DMOPC '21 Contest 8 P1 - Peanut Planning - DMOJ: Modern Online Judge

DMOPC '21 Contest 8 P1 - Peanut Planning

Points: 7 (partial)

Time limit: 2.0s

Memory limit: 256M

Author:

Problem type

It is well-known that Anya likes peanuts.

As the head of the city planning department, you have been tasked with planning the construction of a line of $N$ ~N~ peanut shops. The shops will have stocks of $a_1, a_2, \dots, a_N$ ~a_1, a_2, \dots, a_N~ peanuts in some order.

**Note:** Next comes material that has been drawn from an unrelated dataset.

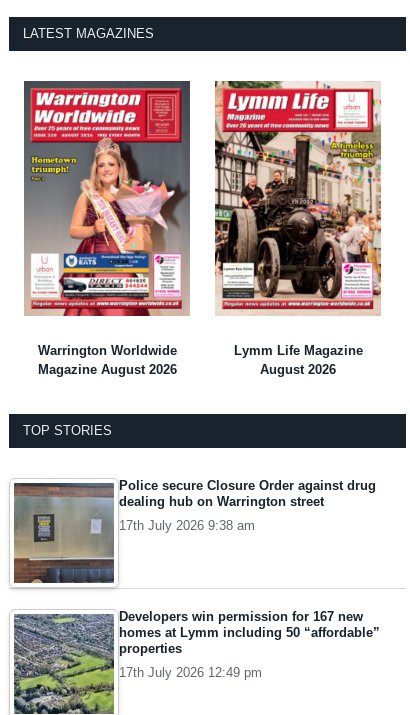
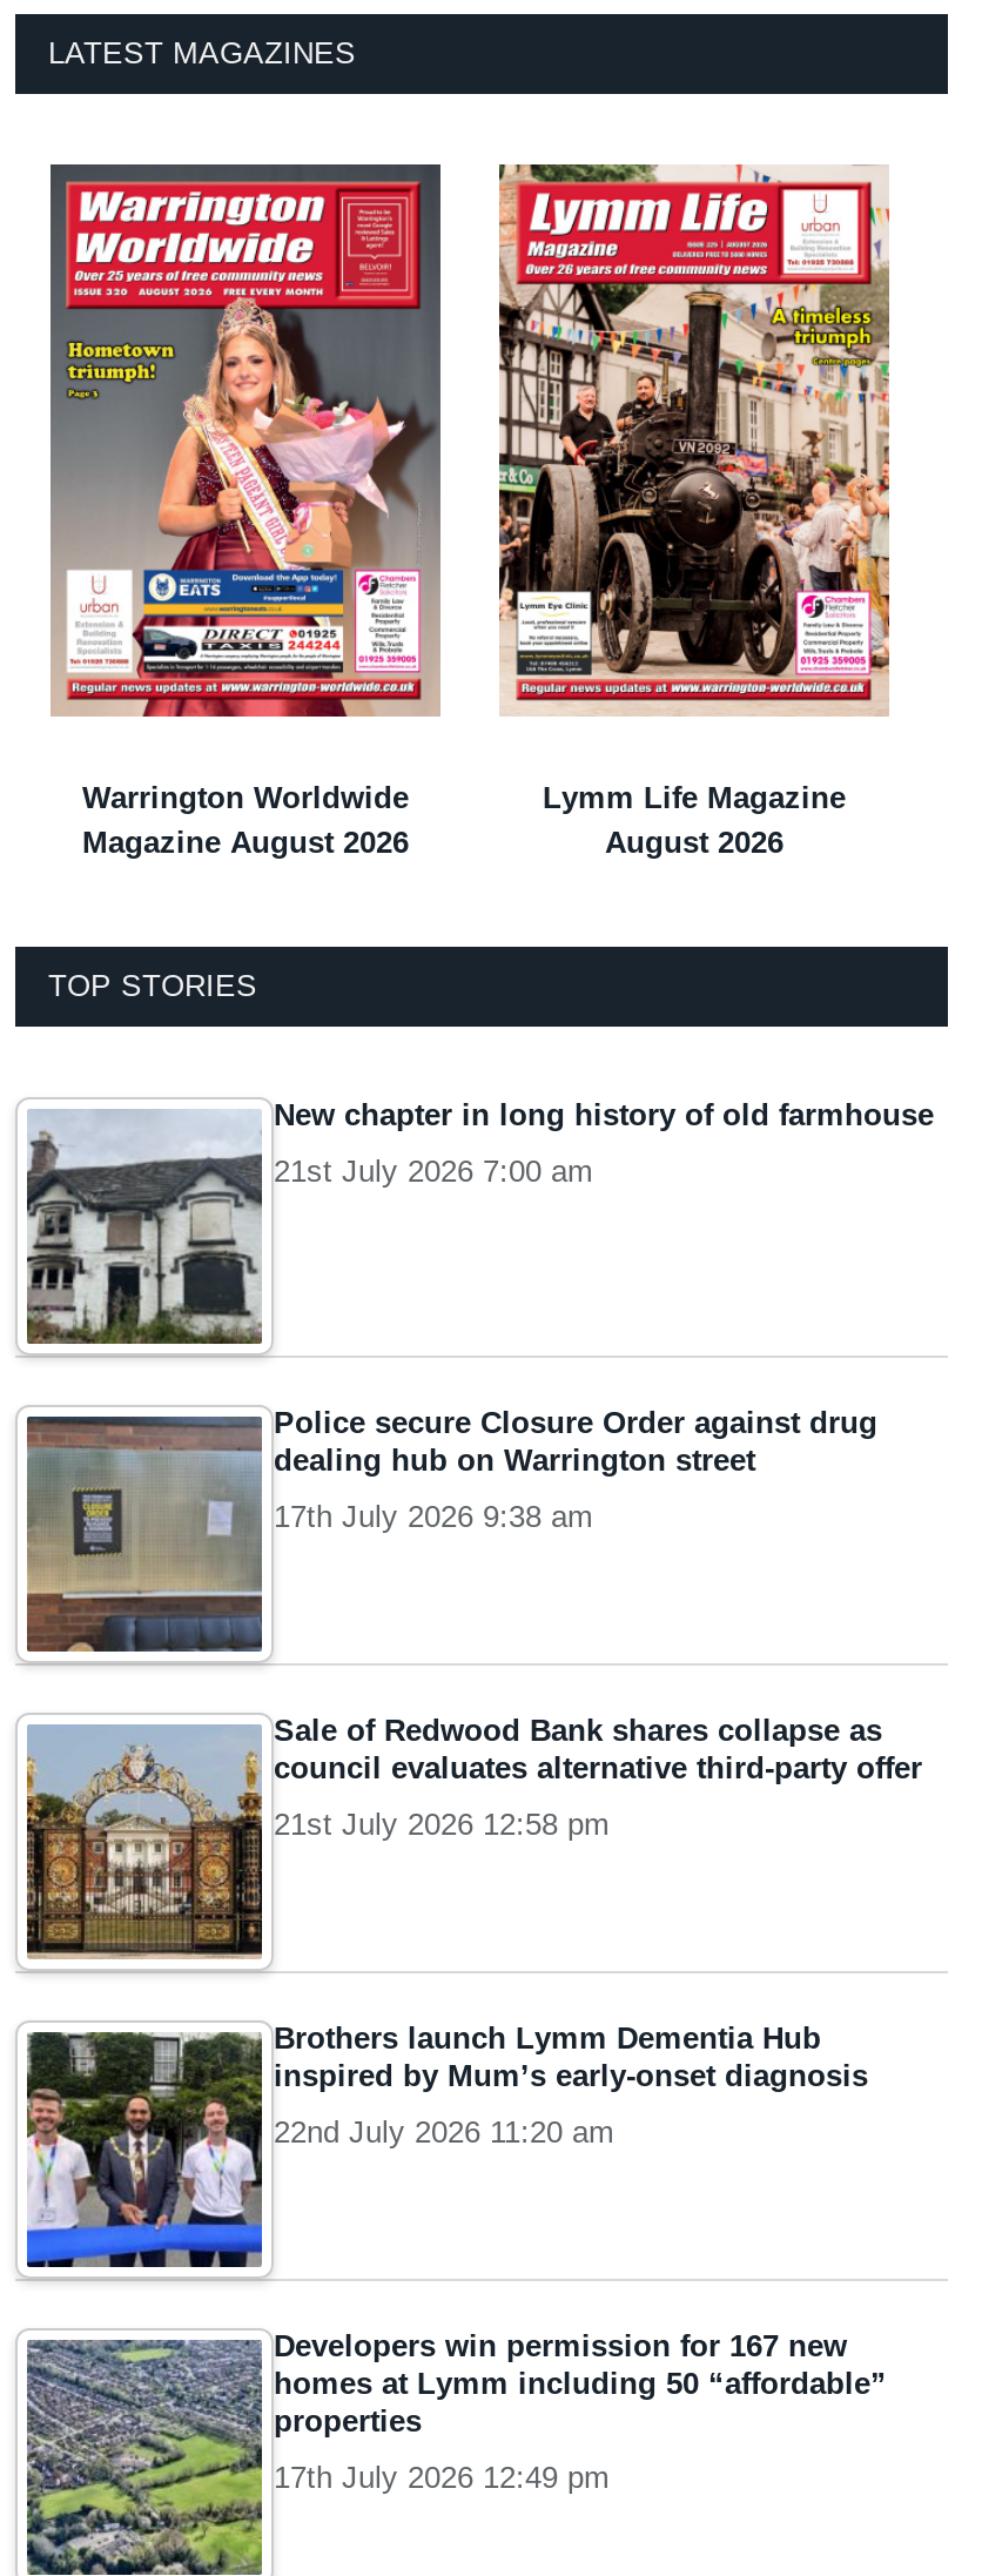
none -> [27,1097,934,1346] [image] | New chapter in long history of old farmhouse | 21st July 2026 7:00 am
none -> [25,1712,922,1976] [image] | Sale of Redwood Bank shares collapse as | council evaluates alternative third-party offer | 21st July 2026 12:58 pm
none -> [25,2020,868,2269] [image] | Brothers launch Lymm Dementia Hub | inspired by Mum’s early-onset diagnosis | 22nd July 2026 11:20 am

Her father however, who you know as Loid Forger, is not a man known for his patience with Anya, and as such will only go to two peanut shops that are side-by-side.

This is fine by Anya as long as she can buy at least $M$ ~M~ peanuts, no matter which two adjacent shops they visit. If the two shops do not have enough stock, she will be quite distraught.

It turns out that of all plans that satisfy Anya's requirement, the lexicographically smallest one is the cheapest. You have been tasked to find the cheapest arrangement to make Anya happy, or sadly report that none exist.

Constraints

$2 \le N \le 5 \times 10^5$ ~2 \le N \le 5 \times 10^5~

$1 \le M \le 10^9$ ~1 \le M \le 10^9~

$1 \le a_i \le 10^9$ ~1 \le a_i \le 10^9~

Subtask 1 [20%]

$1 \le a_i \le 2$ ~1 \le a_i \le 2~

$M = 3$ ~M = 3~

Subtask 2 [30%]

$2 \le N \le 5 \times 10^3$ ~2 \le N \le 5 \times 10^3~

Subtask 3 [50%]

No additional constraints.

Input Specification

The first line will contain $2$ ~2~ space-separated integers $N$ ~N~ and $M$ ~M~.

The second line will contain $N$ ~N~ space-separated integers, the list of shop stocks.

Output Specification

Output the lexicographically smallest array of stocks as specified by the problem. If there is no such array, output -1.

Scoring

You will receive 50% of the points for a case if your program outputs an array that satisfies Anya but that is not the cheapest.

Sample Input 1

4 8
2 6 10 1

Sample Output 1

1 10 2 6

Explanation for Sample 1

The adjacent sums are 11 12 8, which are all at least $M$ ~M~. It can be proven that this is the lexicographically smallest such arrangement.

Sample Input 2

4 9
2 6 10 1

Sample Output 2

-1

Explanation for Sample 2

It can be proven that no arrangement will make Anya happy.

Comments

0

Ze commented on May 16, 2022, 10:11 p.m.

Can someone look at my submissions and explain why I'm getting TLE for the 1st batch but all AC on the second batch? I tried linear and binary searching so I feel like it's my while loop, but I tested both methods and it works just fine.

0

andy_zhu23 commented on May 16, 2022, 10:23 p.m.

I believe vector erase has linear time complexity. Try to use multiset or map

3

John commented on April 28, 2022, 4:54 p.m.

You have good taste in anime

8

codicon commented on April 26, 2022, 5:01 a.m.

waku waku!